From Gaza to Paraguay? The Israeli government's 1969 transfer plans

The plan was approved in the same year as the Mossad stopped hunting Nazis, including in Paraguay, where notorious doctor Josef Mengele and many other Nazis were living at the time.

Alfredo Stroessner Matiauda (photo credit: Wikimedia Commons)
Alfredo Stroessner Matiauda
(photo credit: Wikimedia Commons)
The government of Israel secretly planned to encourage Palestinians to move from Gaza to Paraguay, which agreed to accept up to 60,000 of them, according to the minutes from a 1969 cabinet meeting uncovered by KAN journalist Eran Cicurel this week.
The plan was approved in the same year that the Mossad stopped hunting Nazis, including in Paraguay, where notorious doctor Josef Mengele and many other Nazis were living at the time, raising suspicions that the two policies are related.
The protocol from 1969 states that Israel would bear the travel costs of the Palestinians moving to Paraguay and give each person $100, plus $33 per person would go to the government of Paraguay. At the time of signing the agreement with Paraguay, Israel would pay $350,000 to cover the costs for 10,000 émigrés. The full amount Israel was meant to pay was $33 million.
Paraguay agreed to grant up to 60,000 Palestinians – about 10% of the population of Gaza at the time – residence status immediately upon arrival and citizenship within five years. Israel would not have any responsibility to allow the émigrés back, though the government agreed to take some of them.
The Mossad drew up the deal with Paraguayan dictator Alfredo Stroessner, who was responsible for the murder of thousands of Paraguayans, including indigenous people.
Then-prime minister Golda Meir said in the meeting: “We have to make a decision, and it is very important that everyone agree on it.”
Then-Mossad chief Zvi Zamir said Paraguay would be willing to accept “60,000 Muslim Arabs who are not communists, according to their definition.”
Zamir referred to a secret document in which Paraguay requested that Israel cover the costs.
“I recommend, based on the arrangements with the Paraguayan government, who I see as pretty trustworthy, to do this,” Zamir said. “We are using the connections we have, and they have proven useful... Our representative in the field met with the president.”
Zamir recommended that if some of the Palestinians were not successfully absorbed in Paraguay, or if there was a scandal over the deal, then Israel should take them back.
“If things are so good for them and they can afford the travel costs to come back, they’ll surely stay there,” Meir said.
The plan was a failure, and only 30 Palestinians moved to Paraguay. In 1970, two of them shot and killed Edna Peer, who worked at the Israeli Embassy in Paraguay, bringing about the end to the policy.
The agreement with Paraguay came into place just as Israel stopped hunting Nazis. In 1968, with permission from then-prime minister Levi Eshkol, Zamir reduced efforts to find Nazis around the world due to insufficient funds. From 1969, Israel effectively no longer tried to find Nazis in South America.
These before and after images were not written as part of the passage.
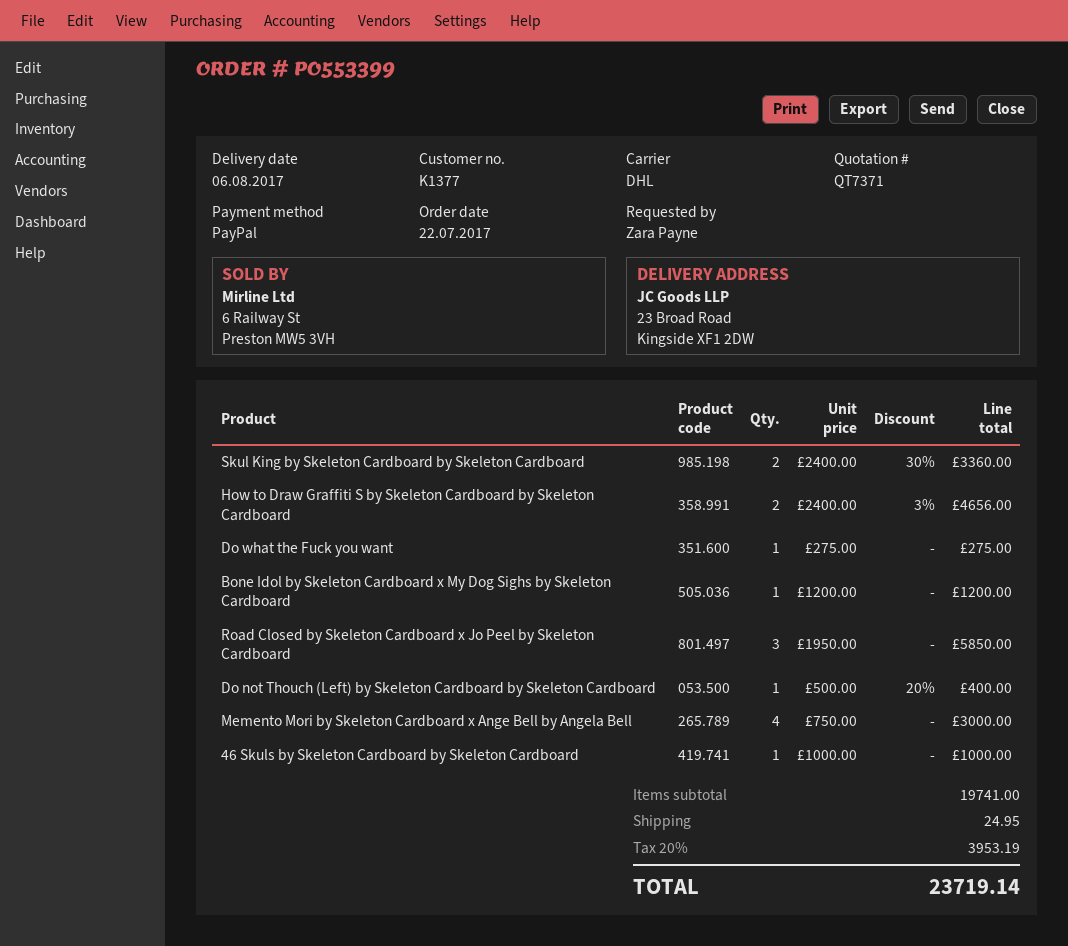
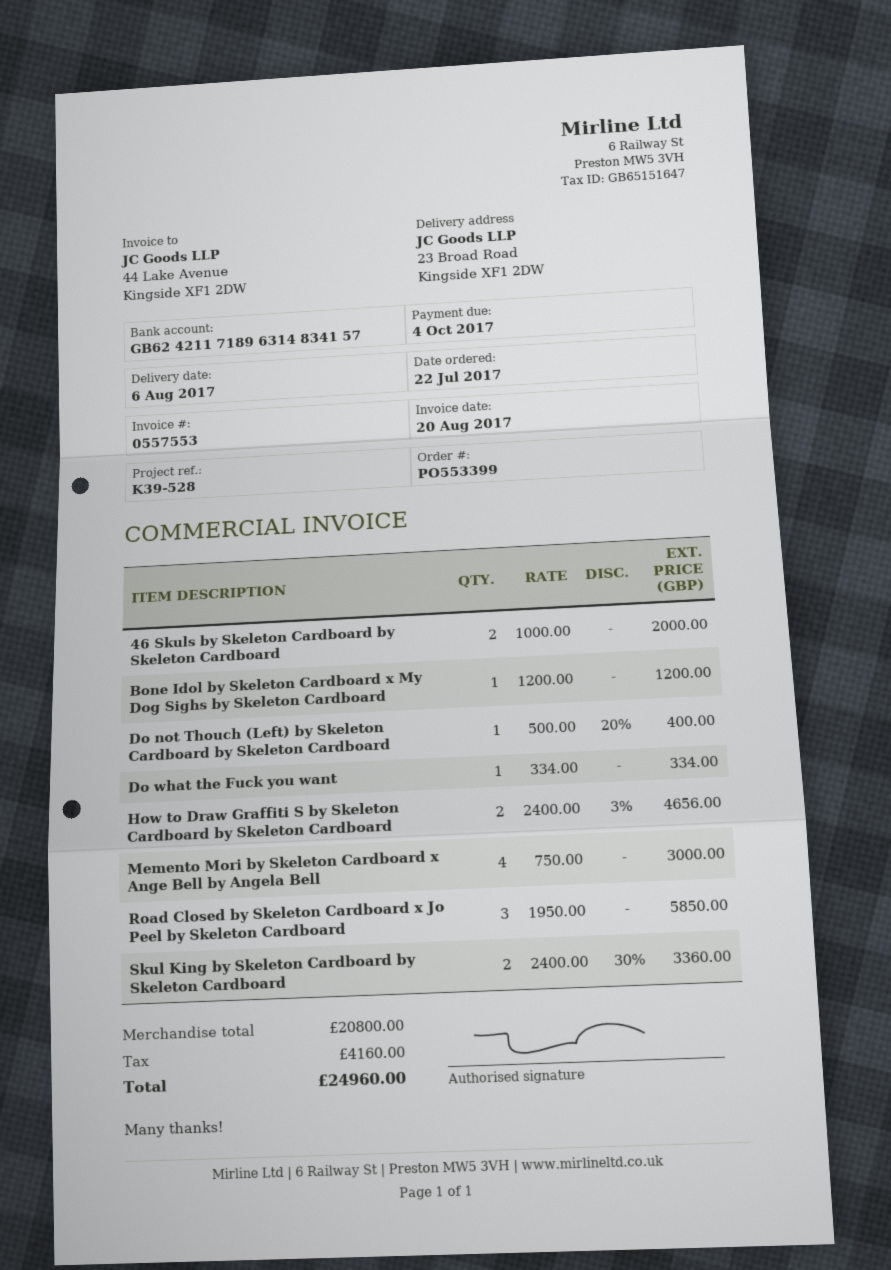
Do what the Fuck you want: 1 x 275.00 = 275.00 -> 1 x 334.00 = 334.00
46 Skuls by Skeleton Cardboard by Skeleton Cardboard: 1 x 1000.00 = 1000.00 -> 2 x 1000.00 = 2000.00
subtotal: 19741.00 -> 20800.00
shipping: 24.95 -> none
tax: 3953.19 -> 4160.00
total: 23719.14 -> 24960.00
Paraguay was known to have provided refuge for Nazi officers. In 1971, Nazi hunter Tuvia Friedman demanded that Israel capture Mengele, who was known to be in Paraguay, but the authorities did not do so, KAN reported.
In the 1980s, Benno Varon, who was ambassador to Paraguay at the time of the deal, said he knew of a plan to catch Mengele that was then canceled, KAN reported. Varon said when he reported to Israel on the whereabouts of Nazi war criminals, he was told: “You’re a diplomat, not a Nazi hunter.”
However, KAN did not provide any documentation proving that the Nazi-hunting slowdown and the Palestinian emigration plan were connected.